• **Work request**
When you retype the records that follow, keep each word as it is and drop any pictures.

□ □ □

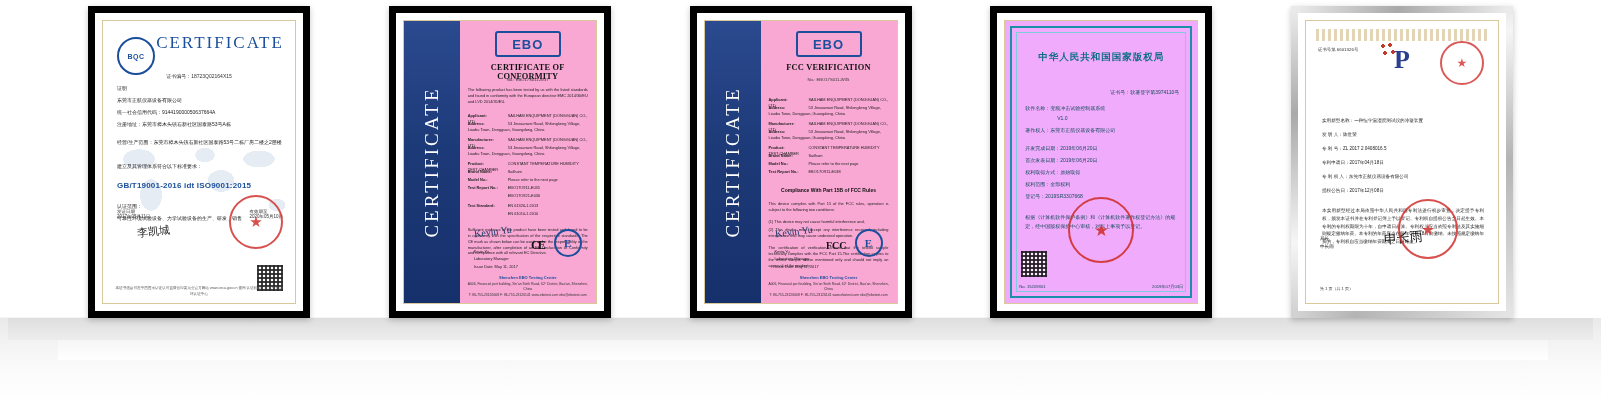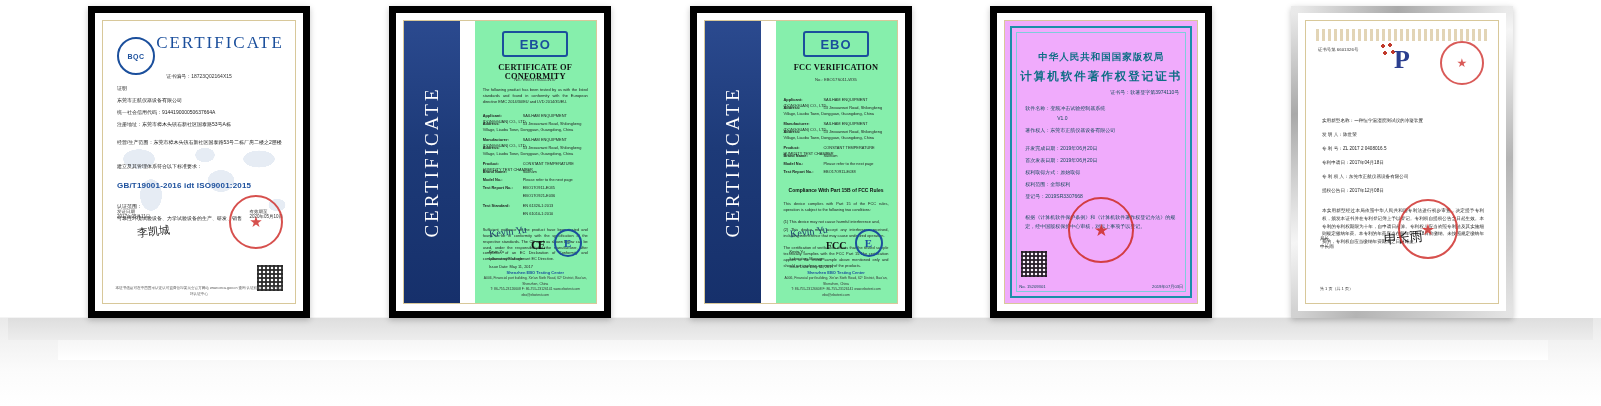"EBO" .cbody { background: #86efac -> #f9a8d4; margin-left: 15px -> none }
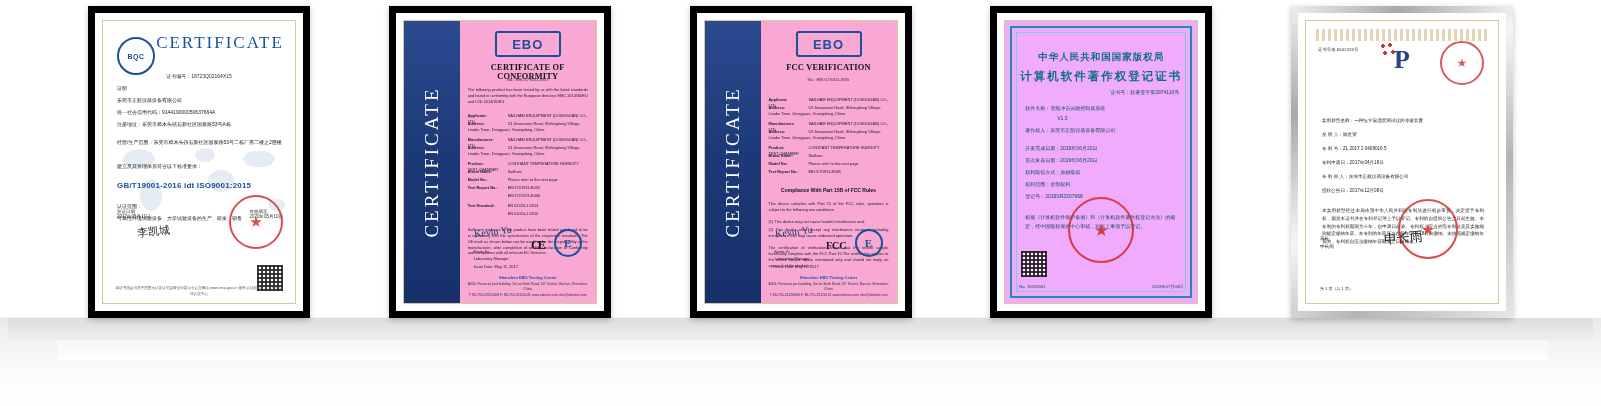"计算机软件著作权登记证书" div.t2 { html: <div>计算机软件著作权登记证书</div> -> none }
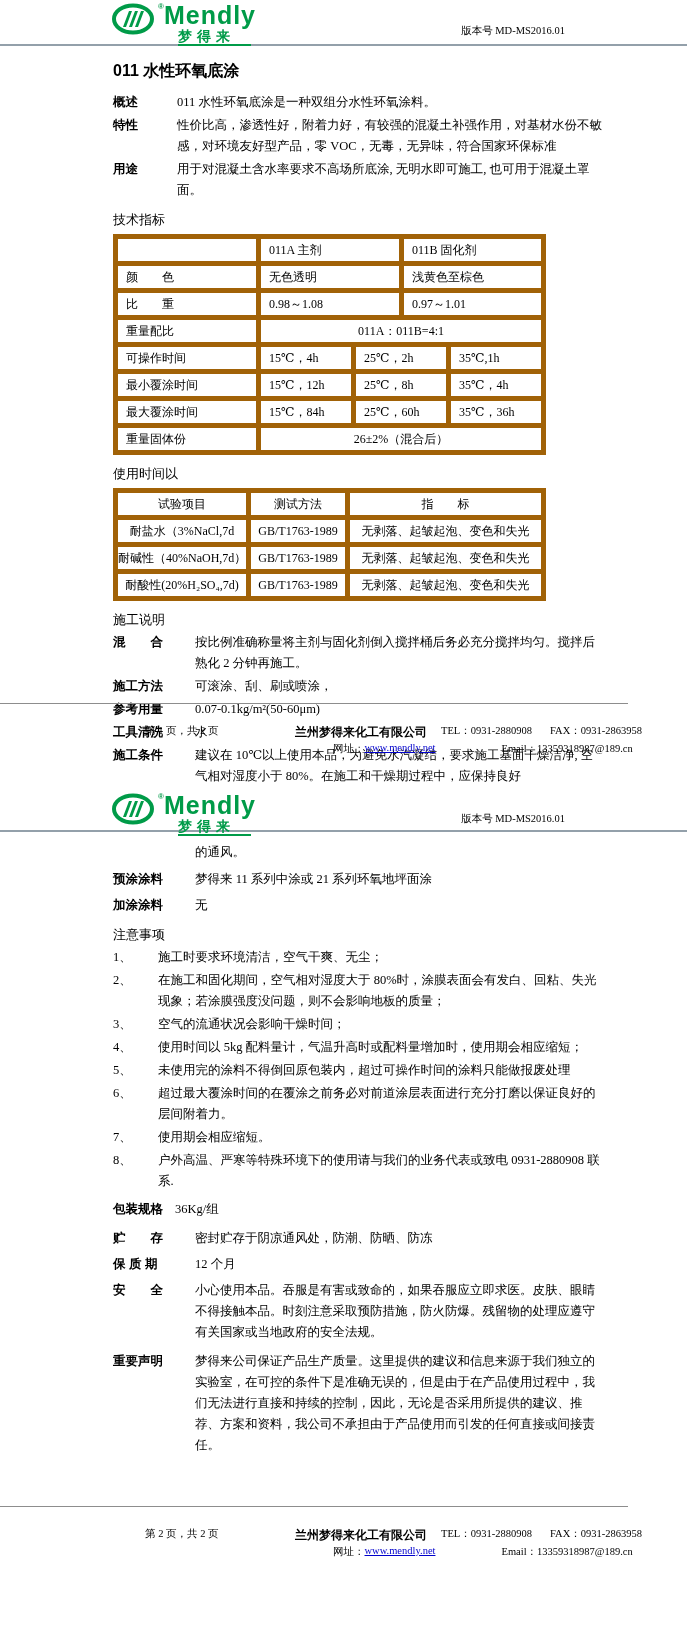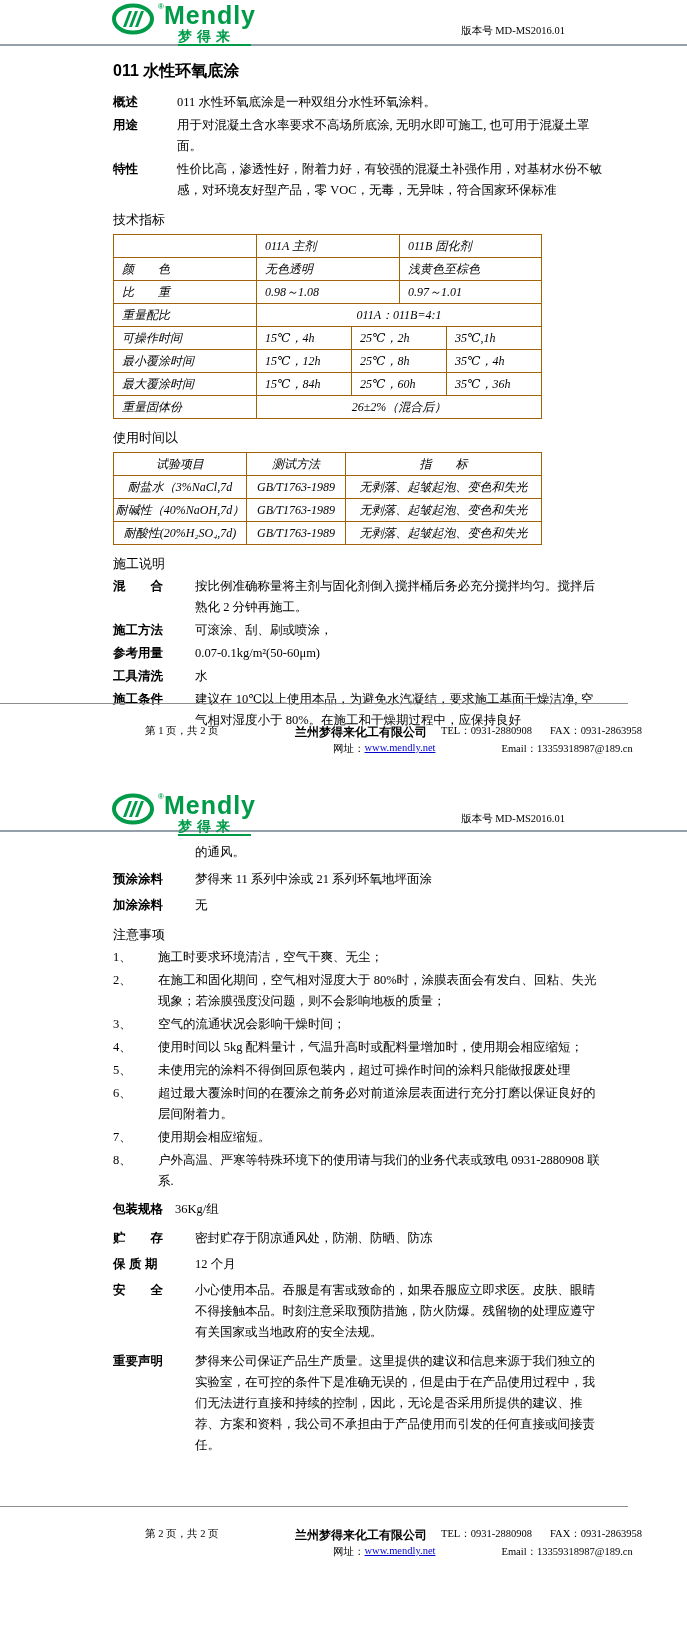"用途" div.kv { order: before "特性" -> after "特性" }
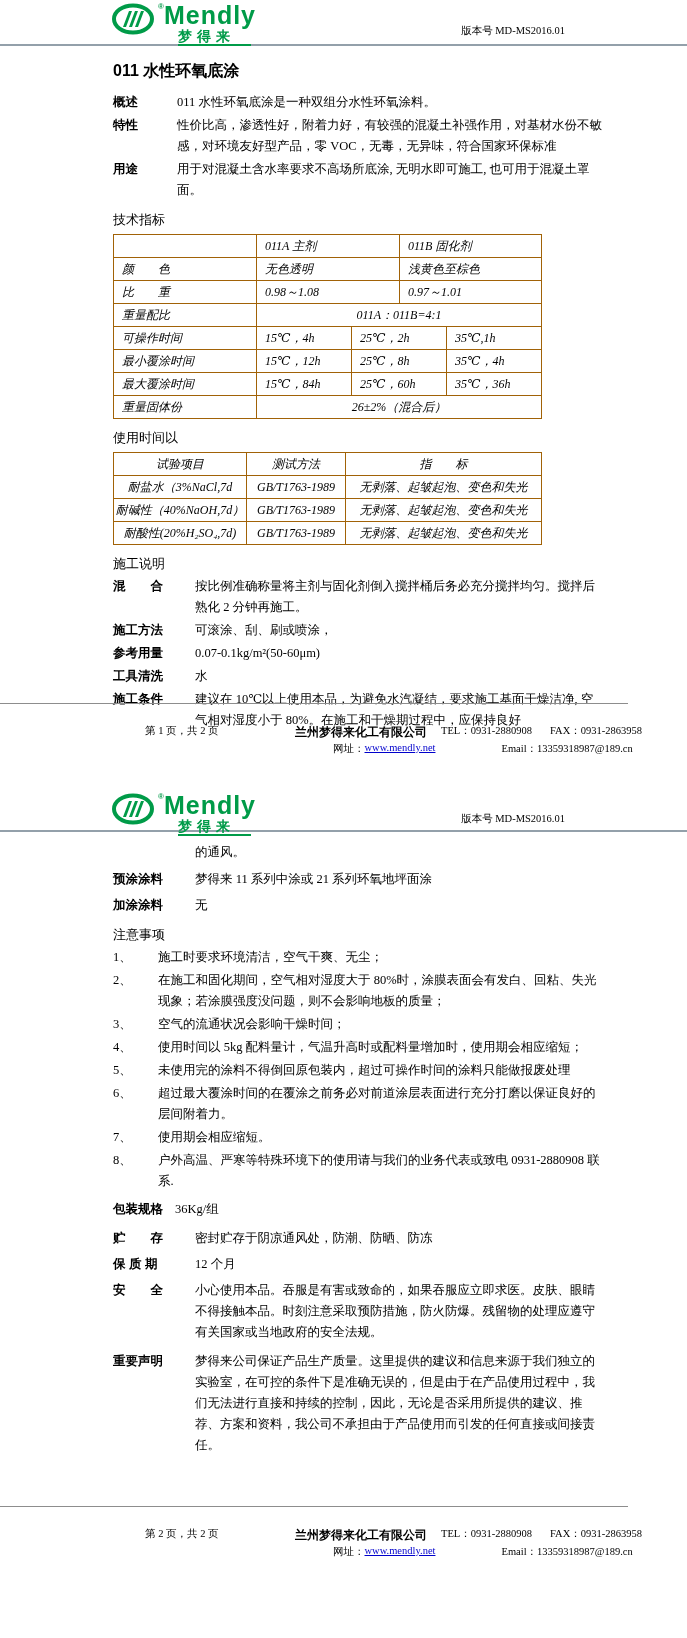"011A 主剂" td { border: 1px solid #a16207 -> 5px solid #a16207; font-style: italic -> none }
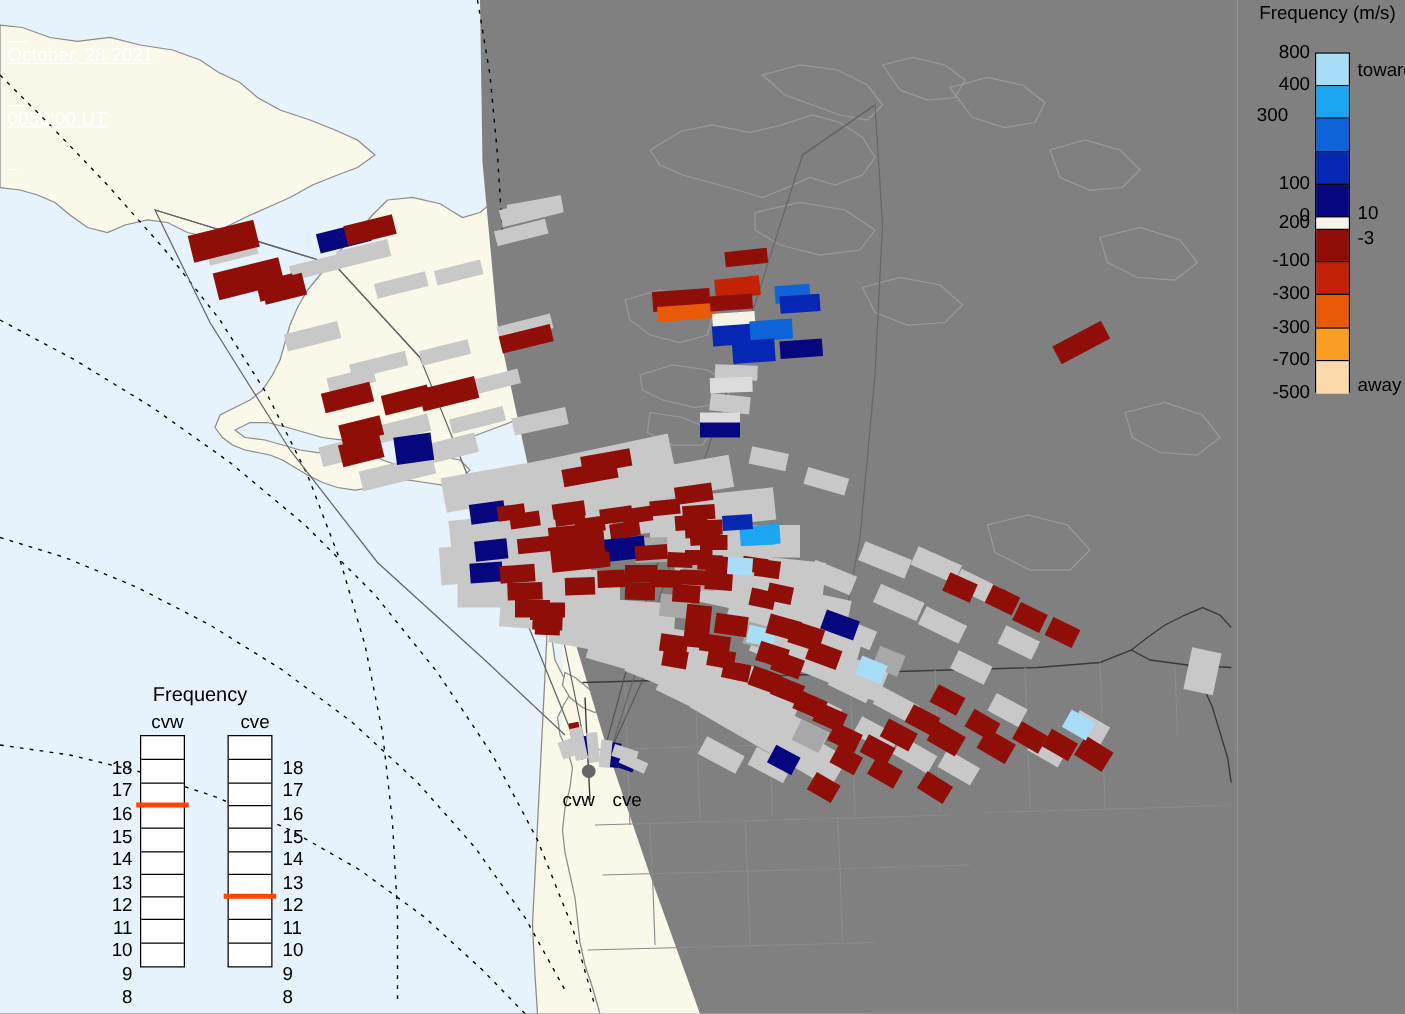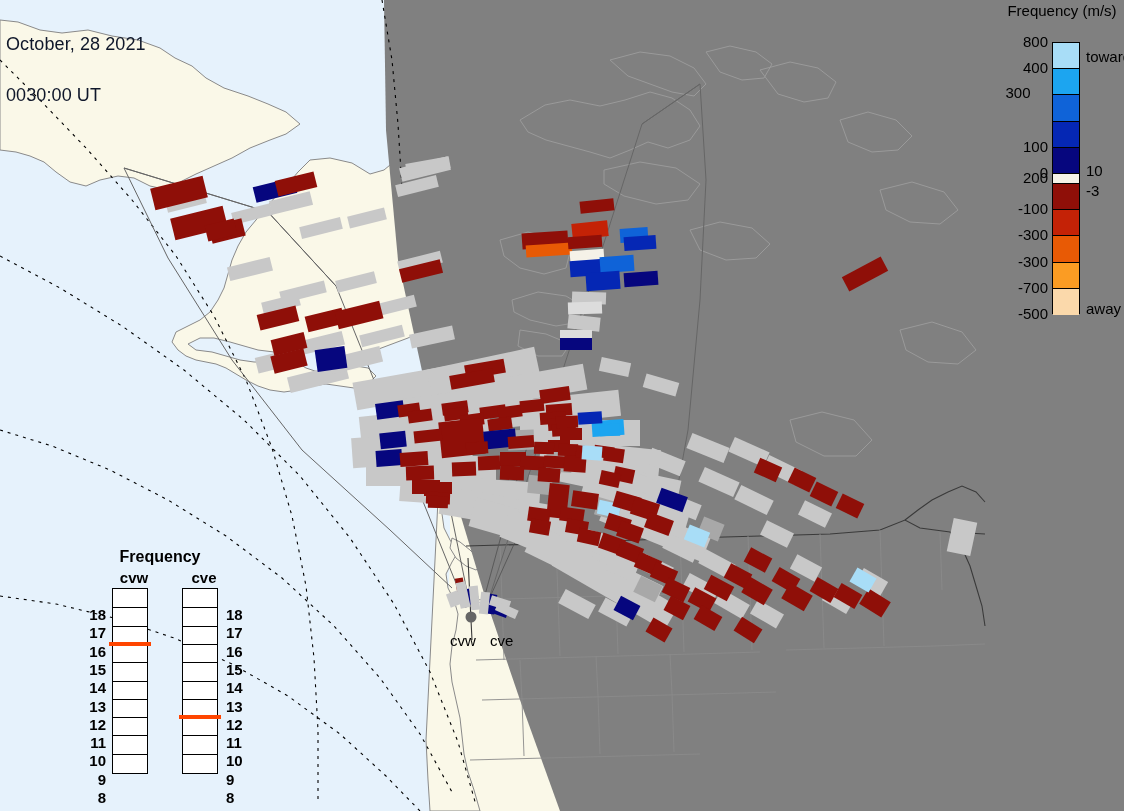"October, 28 2021" .ts { color: #0f172a -> #ffffff; font-size: 18px -> 15px; text-decoration: none -> underline }
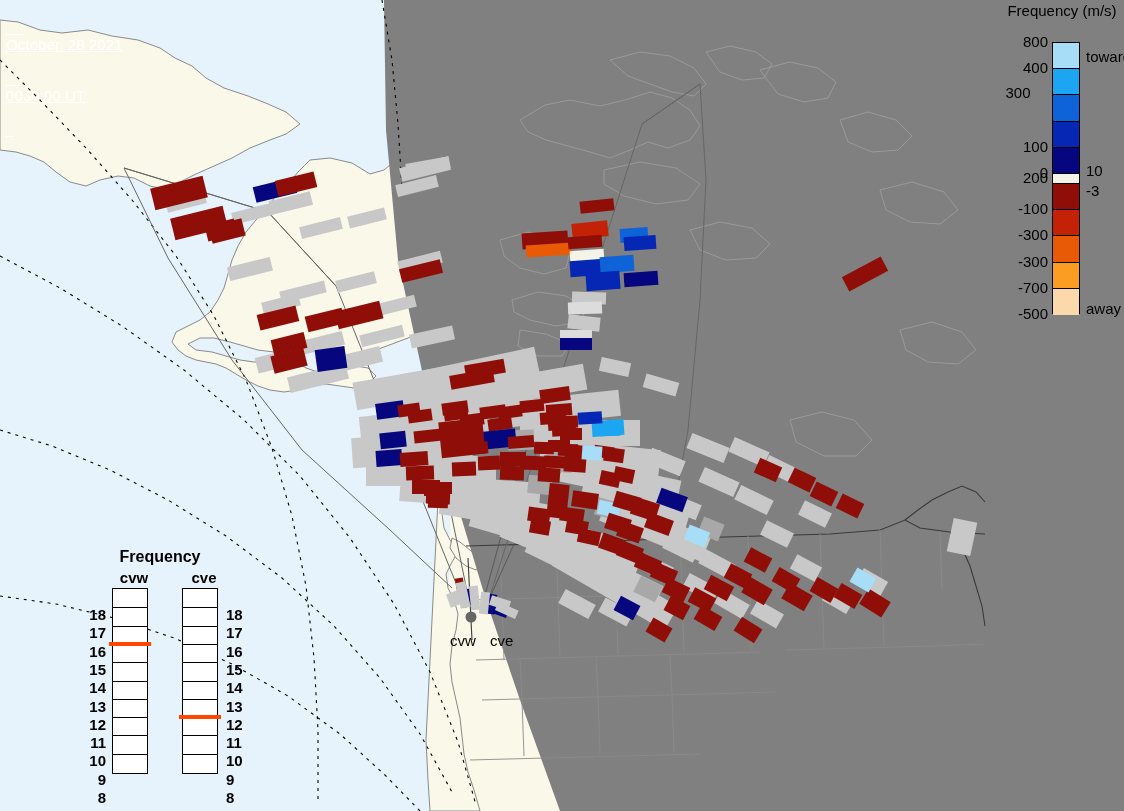"Frequency" #freq { font-weight: bold -> none }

□ □ □

• **Problem solution**
"EBO" .cbody { background: #86efac -> #f9a8d4; margin-left: 15px -> none }
"计算机软件著作权登记证书" div.t2 { html: <div>计算机软件著作权登记证书</div> -> none }
"用途" div.kv { order: before "特性" -> after "特性" }
"011A 主剂" td { border: 1px solid #a16207 -> 5px solid #a16207; font-style: italic -> none }
"October, 28 2021" .ts { color: #0f172a -> #ffffff; font-size: 18px -> 15px; text-decoration: none -> underline }
"Frequency" #freq { font-weight: bold -> none }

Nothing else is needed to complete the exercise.